Hlubi and I this weekend visited “Babylonstoren, a beautiful wine farm somewhere between Paarl and Stellenbosch. It has beautiful vineyards and fine examples of historic Cape Dutch architecture, but more than anything else, it is the gardens that leave a lasting impression. The three hectare garden is expansive and is set out as a long rectilinear grid and irrigated with a water channel that runs along is length down the gently slope.
Annuals and Perennials, Fruit, vegetables and Herbs

The gravel pathways form blocks which frame different zones of fruits, vegetables, poultry, herbs and flowers. It is a beautiful place, but at the same time is a fully functional, productive garden producing the highest quality produce for the three restaurants and shop on the site. The gardener is highly knowledgeable, as have been the gardeners that took care of gardens just like Babylonstonern in the cape since the time on the Company Gardens in Cape Town in the 1600s. The point of course is that gardening is not something new. People have been perfecting this art for thousands of years. Each generation of gardeners has worked to make slight improvements and modifications to the work of the previous generation. No successful gardener has ever plunged themselves into an open field armed with only muscles and a spade. Of course effort is the key ingredient. But in as much as Law of the Farm Number 3 is true when it says that reading about sheep does not make you a shepherd, it is also true that there is a huge volume of information available to be passed on about any conceivable subject, including becoming a shepherd and including planting a garden.

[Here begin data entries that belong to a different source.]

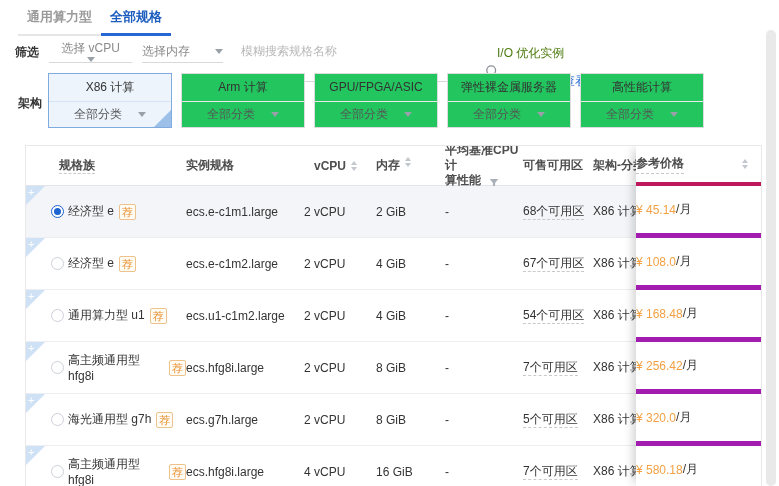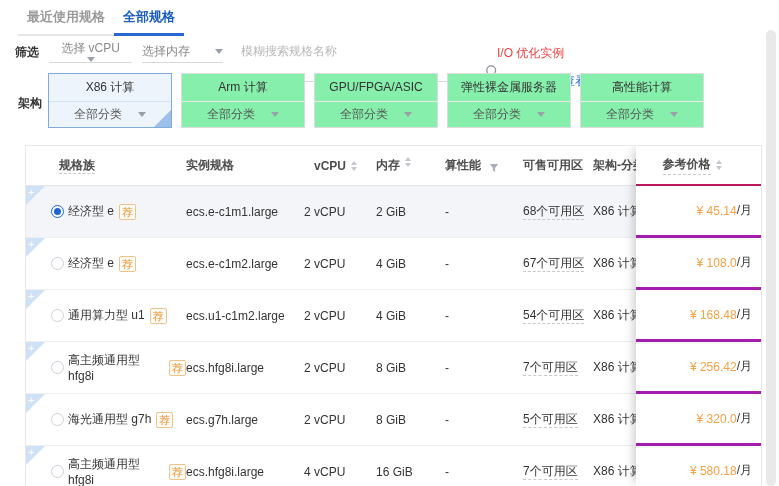--- a/index.html
+++ b/index.html
@@ -18,27 +18,27 @@
   .u-select{position:absolute;top:0;height:22px;border-bottom:1px solid #d9d9d9;
     display:flex;align-items:center;justify-content:space-between;color:#8a8a8a;cursor:pointer;}
   .sel-vcpu{left:34px;width:83px;flex-direction:column;}
   .sel-mem{left:127px;width:81px;}
   .caret{width:0;height:0;border-left:4px solid transparent;border-right:4px solid transparent;border-top:5px solid #9aa0a8;}
   .search-box{position:absolute;left:224px;top:0;display:flex;align-items:flex-end;}
   .search-box input{border:none;outline:none;border-bottom:1px solid #d9d9d9;width:238px;height:21px;
     font:inherit;color:#333;background:transparent;padding:0 0 20px 2px;}
   .search-box input::placeholder{color:#b9b9b9;}
   .search-icon{margin:0 0 3px 6px;}
-  .io-opt{position:absolute;left:482px;top:5px;color:#ef4444;border-bottom:1px dashed #c5c5c5;padding-bottom:12px;}
+  .io-opt{position:absolute;left:482px;top:5px;color:#4d7c0f;border-bottom:1px dashed #c5c5c5;padding-bottom:12px;}
   .more-link{position:absolute;left:548px;top:5px;color:#2066d0;cursor:pointer;margin-top:28px;}
   
   .arch-row{position:absolute;left:18px;top:73px;right:0;height:56px;}
   .arch-label{position:absolute;left:0;top:22px;font-weight:bold;}
   .arch-boxes{position:absolute;left:30px;top:0;display:flex;gap:9px;}
-  .arch-box{width:122px;height:53px;border:1px solid #dcdcdc;background:#86efac;position:relative;cursor:pointer;}
+  .arch-box{width:122px;height:53px;border:1px solid #dcdcdc;background:#22c55e;position:relative;cursor:pointer;}
   .arch-name{height:27px;line-height:27px;text-align:center;border-bottom:1px solid #ebebeb;color:#333;}
   .arch-cat{height:25px;display:flex;align-items:center;justify-content:center;gap:16px;color:#555;}
   .arch-box.selected{border-color:#7fabde;background:#edf4fc;}
   .arch-box.selected .arch-name{border-bottom-color:#d5e4f5;}
   .corner-check{position:absolute;right:0;bottom:0;width:0;height:0;
     border-left:17px solid transparent;border-bottom:17px solid #9cc0e8;}
   .corner-check .tick{position:absolute;right:-16px;bottom:-17px;color:#fff;font-size:9px;}
   
   .spec-table{position:absolute;left:25px;top:145px;width:737px;height:341px;
     border:1px solid #e8e8e8;border-bottom:none;background:#fff;overflow:hidden;box-sizing:border-box;}
@@ -72,34 +72,34 @@
   .radio.checked::after{content:"";position:absolute;left:2px;top:2px;right:2px;bottom:2px;border-radius:50%;background:#1b64d2;}
   .rec-badge{display:inline-block;margin-left:5px;padding:0 2px;height:14px;line-height:14px;
     font-size:11px;color:#e9902f;border:1px solid #eec28b;border-radius:2px;background:#fffcf6;}
   .zones-link{border-bottom:1px dashed #c9c9c9;padding-bottom:1px;cursor:pointer;}
   .row-corner{position:absolute;left:0;top:0;width:0;height:0;
     border-top:19px solid #cfe1f5;border-right:19px solid transparent;}
   .row-corner .plus{position:absolute;left:2px;top:-19px;color:#fff;font-size:11px;line-height:12px;}
   
   .price-col{position:absolute;top:0;right:0;width:125px;height:100%;background:#fff;
     box-shadow:-6px 0 9px -3px rgba(0,0,0,0.18);}
-  .price-head{height:40px;display:flex;align-items:center;justify-content:center;padding-right:13px;
-    border-bottom:2px solid #be185d;font-weight:bold;color:#4d4d4d;box-sizing:border-box;}
-  .price-cell{height:52px;display:flex;align-items:center;justify-content:flex-end;padding-right:9px;
-    border-bottom:3px solid #a21caf;box-sizing:border-box;white-space:nowrap;}
+  .price-head{height:40px;display:flex;align-items:center;justify-content:space-between;padding-right:13px;
+    border-bottom:4px solid #be185d;font-weight:bold;color:#4d4d4d;box-sizing:border-box;}
+  .price-cell{height:52px;display:flex;align-items:center;justify-content:flex-start;padding-right:9px;
+    border-bottom:5px solid #a21caf;box-sizing:border-box;white-space:nowrap;}
   .amount{color:#f3a144;}
   .unit{color:#333;}
   
   .v-scrollbar{position:absolute;right:3px;top:30px;width:10px;height:456px;background:#e9e9e9;border-radius:5px;}
 </style>
 </head>
 <body>
 
 <div class="tabs">
-  <div class="tab inactive">最近使用规格</div>
+  <div class="tab inactive">通用算力型</div>
   <div class="tab active">全部规格</div>
 </div>
 
 <div class="filter-row">
   <span class="filter-label">筛选</span>
   <div class="u-select sel-vcpu">
     <span>选择 vCPU</span>
     <span class="caret"></span>
   </div>
   <div class="u-select sel-mem">
@@ -182,20 +182,21 @@
             </span>
         </div>
         <div class="cell c-mem">
           <span>内存</span>
           <span class="sorters">
               <span class="s-up"></span>
               <span class="s-down"></span>
             </span>
         </div>
         <div class="cell c-perf">
+          <span class="perf-l1">平均基准CPU计</span>
           <span class="perf-l2">
             <span>算性能</span>
             <svg width="10" height="10" viewBox="0 0 10 10">
               <path d="M0.8 1 H9.2 L6.1 5 V9 L3.9 7.4 V5 Z" fill="#aab0b8"></path>
             </svg>
           </span>
         </div>
         <div class="cell c-zones">可售可用区</div>
         <div class="cell c-arch">架构-分类</div>
       </div>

The central gravel access path

At Pebblespring Farm, I have planted one or two lemon trees, but I simply don’t have 10 years to wait to see if this particular variety grows well in the particular spot I have chosen for it, with its particular soil and moisture characteristics. To short cut this process, I talk to other gardeners, I read books, I Google, I travel to Cape Town and visit places like Babylonstoren. Why? Because its all been done before and if I am thorough in my research, I will be sure to able to take advantage of the learning hundreds, perhaps thousands of years of lemon tree planters across the world. By playing my cards right I can obtain the power and clarity that would otherwise only be available to me if I had lived for many generations.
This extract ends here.